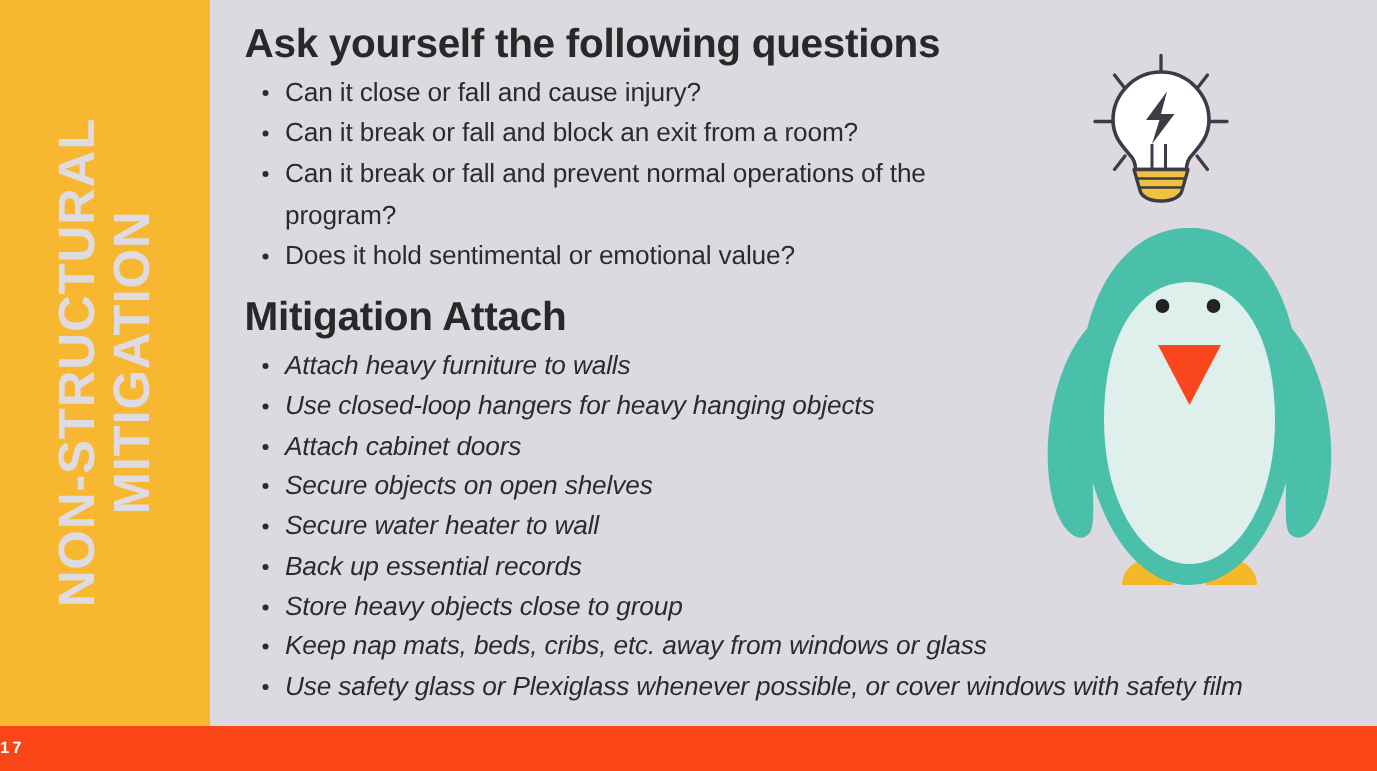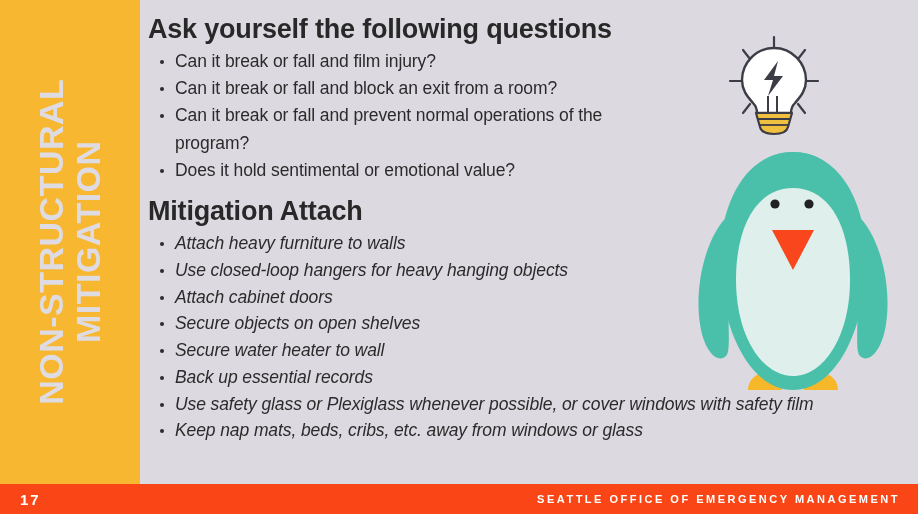"Ask yourself the following questions" .content { left: 148px -> 163px }
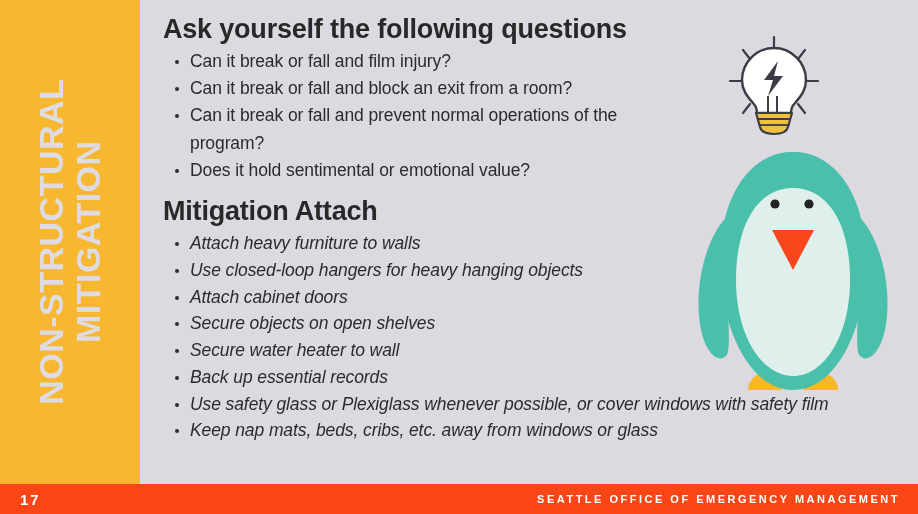"Can it break or fall and film" li { text: break or fall and film -> close or fall and cause }
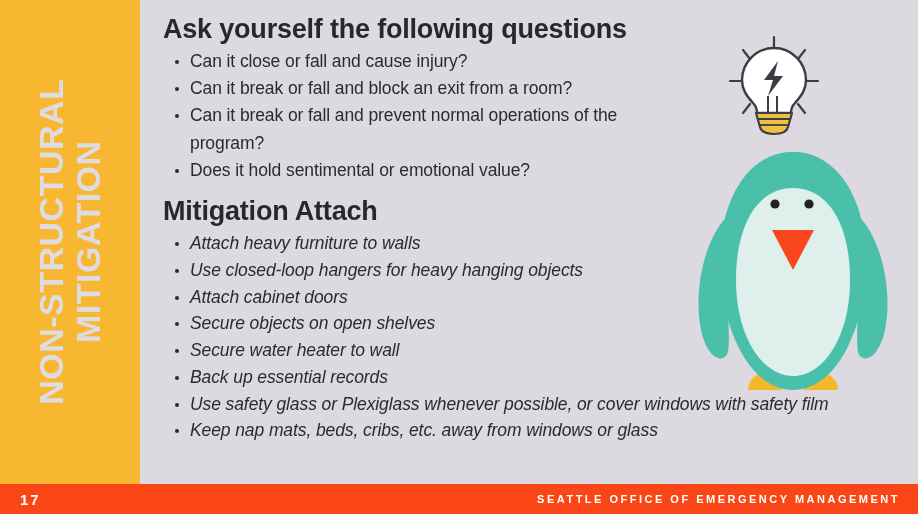"Store heavy objects close to" li { html: none -> <li>Store heavy objects close to group</li> }
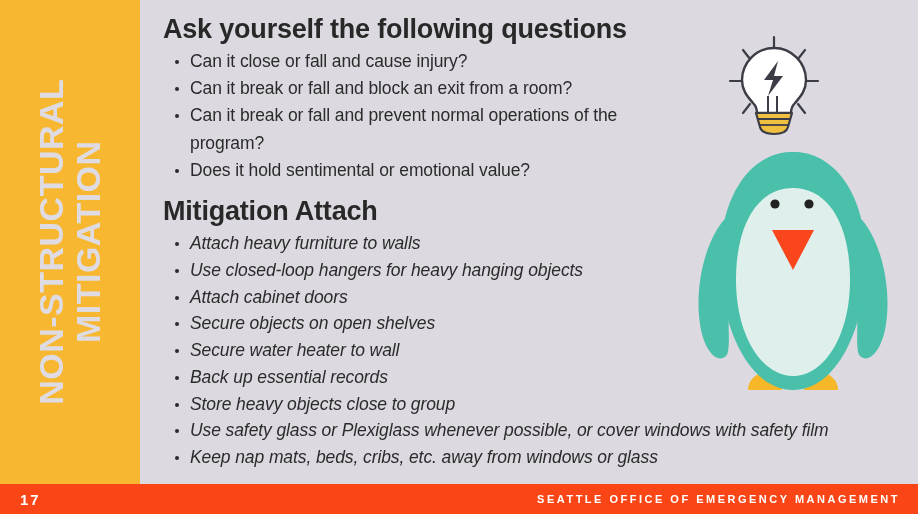"Use safety glass or Plexiglass" li { order: before "Keep nap mats, beds, cribs," -> after "Keep nap mats, beds, cribs," }
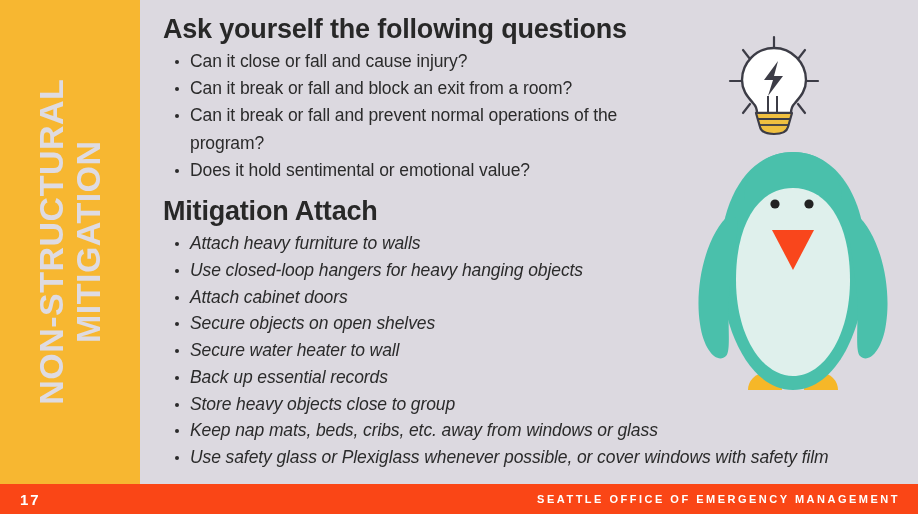"17" .page-number { font-size: 15px -> 11px; margin-left: 20px -> none }
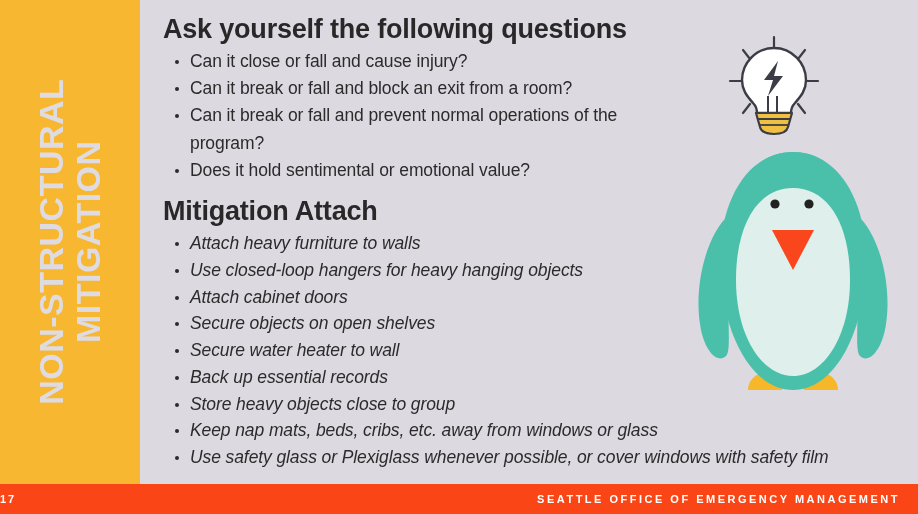"SEATTLE OFFICE OF EMERGENCY MANAGEMENT" span.org-name { html: <span>SEATTLE OFFICE OF EMERGENCY MANAGEMENT</span> -> none }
************
## Your task
Repeat the records exactly, without the pictures.

## Solution for this exercise
"Ask yourself the following questions" .content { left: 148px -> 163px }
"Can it break or fall and film" li { text: break or fall and film -> close or fall and cause }
"Store heavy objects close to" li { html: none -> <li>Store heavy objects close to group</li> }
"Use safety glass or Plexiglass" li { order: before "Keep nap mats, beds, cribs," -> after "Keep nap mats, beds, cribs," }
"17" .page-number { font-size: 15px -> 11px; margin-left: 20px -> none }
"SEATTLE OFFICE OF EMERGENCY MANAGEMENT" span.org-name { html: <span>SEATTLE OFFICE OF EMERGENCY MANAGEMENT</span> -> none }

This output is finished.